Las grandes compañías dueñas del aire se encontraban saturadas por deseos
de volar. Existía gran demanda de billetes internacionales y los aviones no
daban abasto a desplazar tanta gente por el cielo. Familias enteras se movían
de aquí para allá con clara intención de afincarse en los destinos. Debería de
pensarse que las personas huían de los temblores elevándose en el aire y
distanciándose del suelo; pero no, no era así. Después de todo, cambiaban
unos temblores por otros. Escalofríos distintos, que causaban el mismo susto.
Todo el planeta temblaba, como si todos los cuadrúpedos se hubieran puesto
a trotar al unísono.
El pueblo se removió en varias ocasiones. No sabría precisar si fueron
de mucha intensidad. Aquí, al menos los varones, estamos curtidos en el
caminar como borrachos. Una mañana en que nos disponíamos a descorrer la
puerta que cierra el redil, nos sorprendió un nuevo temblor. En esta ocasión,
nos echó abajo la cisterna que guarda el agua para las ovejas, venció parte de
la valla e hizo que el pánico se agarrara a la cara de mi padre como una
máscara de carnaval. Se acusó una fuerte oscilación, como si el zarandeo
hubiera comenzado a marchar hacia la torre de la iglesia que se recortaba en
el horizonte, se arrepintiera y volviera sobre sus pasos para sacudirnos de
nuevo. El efecto fue más devastador que en visitas anteriores y derribó
algunas paredes de adobe en mal estado. Las tejas de la casa del tío Jacinto se
fueron a juntar con las baldosas del suelo. Hubo mucha suerte y no ocurrió
una desgracia, el tío Jacinto había muerto unas semanas antes y no se
encontraba en ella. El miedo comenzó a soplar por las callejuelas y a meterse
en las casas. Nunca antes había ocurrido nada parecido y las convulsiones
parecían haber cogido querencia al pueblo. Esa tarde, cuando terminamos el
pastoreo, volvimos a la tertulia de la taberna para enterarnos de las noticias.

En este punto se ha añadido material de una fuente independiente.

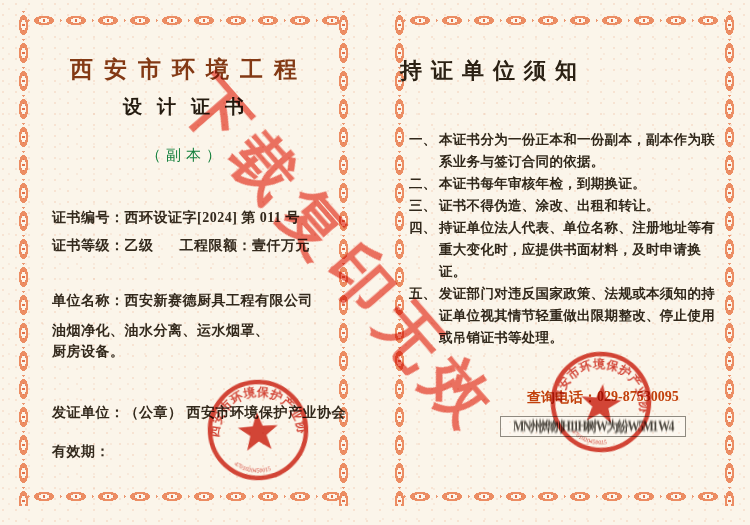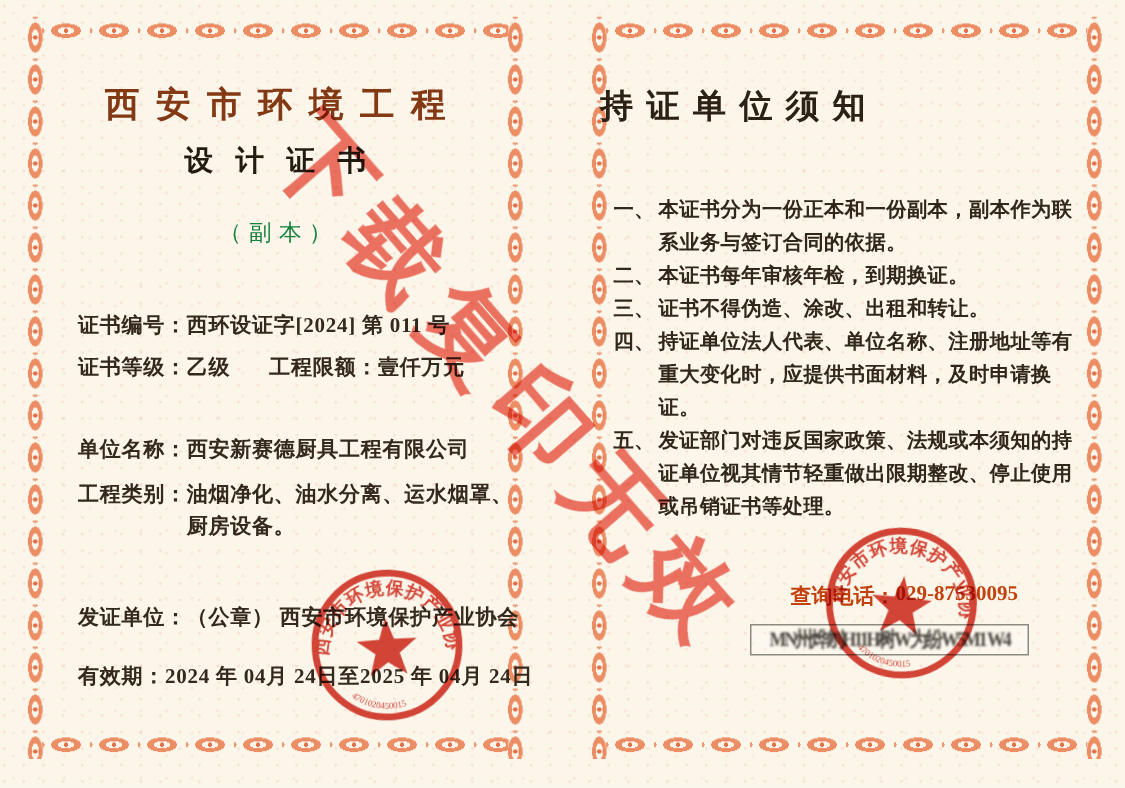"工程类别：" span.lbl { html: <span>工程类别：</span> -> none }
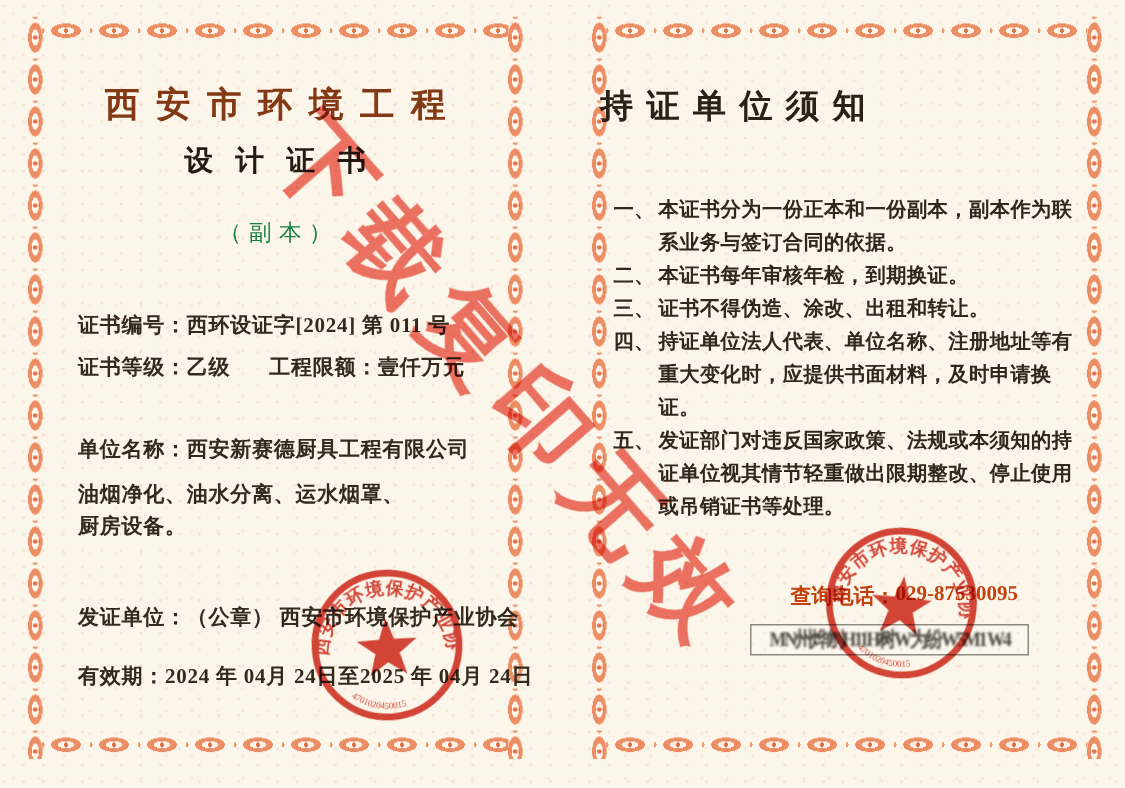"2024 年 04月 24日至2025 年" span.val { html: <span>2024 年 04月 24日至2025 年 04月 24日</span> -> none }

Quinto día desde que se iniciaron los movimientos telúricos. Los sismólogos
descubren datos desconcertantes, rezaba el titular que se desplazaba por la
zona inferior de la pantalla del televisor. Los científicos que vigilaban los
seísmos, habían observado que existían zonas donde estos discurrían de norte
a sur y en otras lo hacían de sur a norte. En otras latitudes, las trepidaciones
parecían girar de este a oeste, mientras lo hacían de oeste a este en otras; pero
no obedecían a ningún patrón conocido, al menos por ellos. Sus cerebros, tan
privilegiados, no daban crédito a las mediciones. Una parte de los genios,
aquellos que solían llevar la bata mal abrochada, había elevado su voz
cuestionando la utilidad de los sismógrafos. Quizá se habían estropeado con
las vibraciones o se habían desajustado y perdido sensibilidad; como si, al
igual que las personas, se hubieran acostumbrado a las sacudidas y dejaran
de sentirlas. Les extrañaba que las brújulas mostraran súbitos cambios de
orientación, como las personas, y no pararan de apuntar hacia cualquier lado.
Habían perdido la cabeza y, por ende, el norte.
Estuvimos durante mucho tiempo con las sacudidas. Llegaron a ser tan
rutinarias como el marchar al trabajo, al que seguimos acudiendo todos en el
pueblo, excepto los maestros. La autoridad educativa había decidido que no
era buena idea que se cayera la escuela encima de los niños. Además de los
temblores, otra rutina se instaló en nuestros días: acudir a la taberna a la
hora en que el hombre del telediario nos contaba las noticias.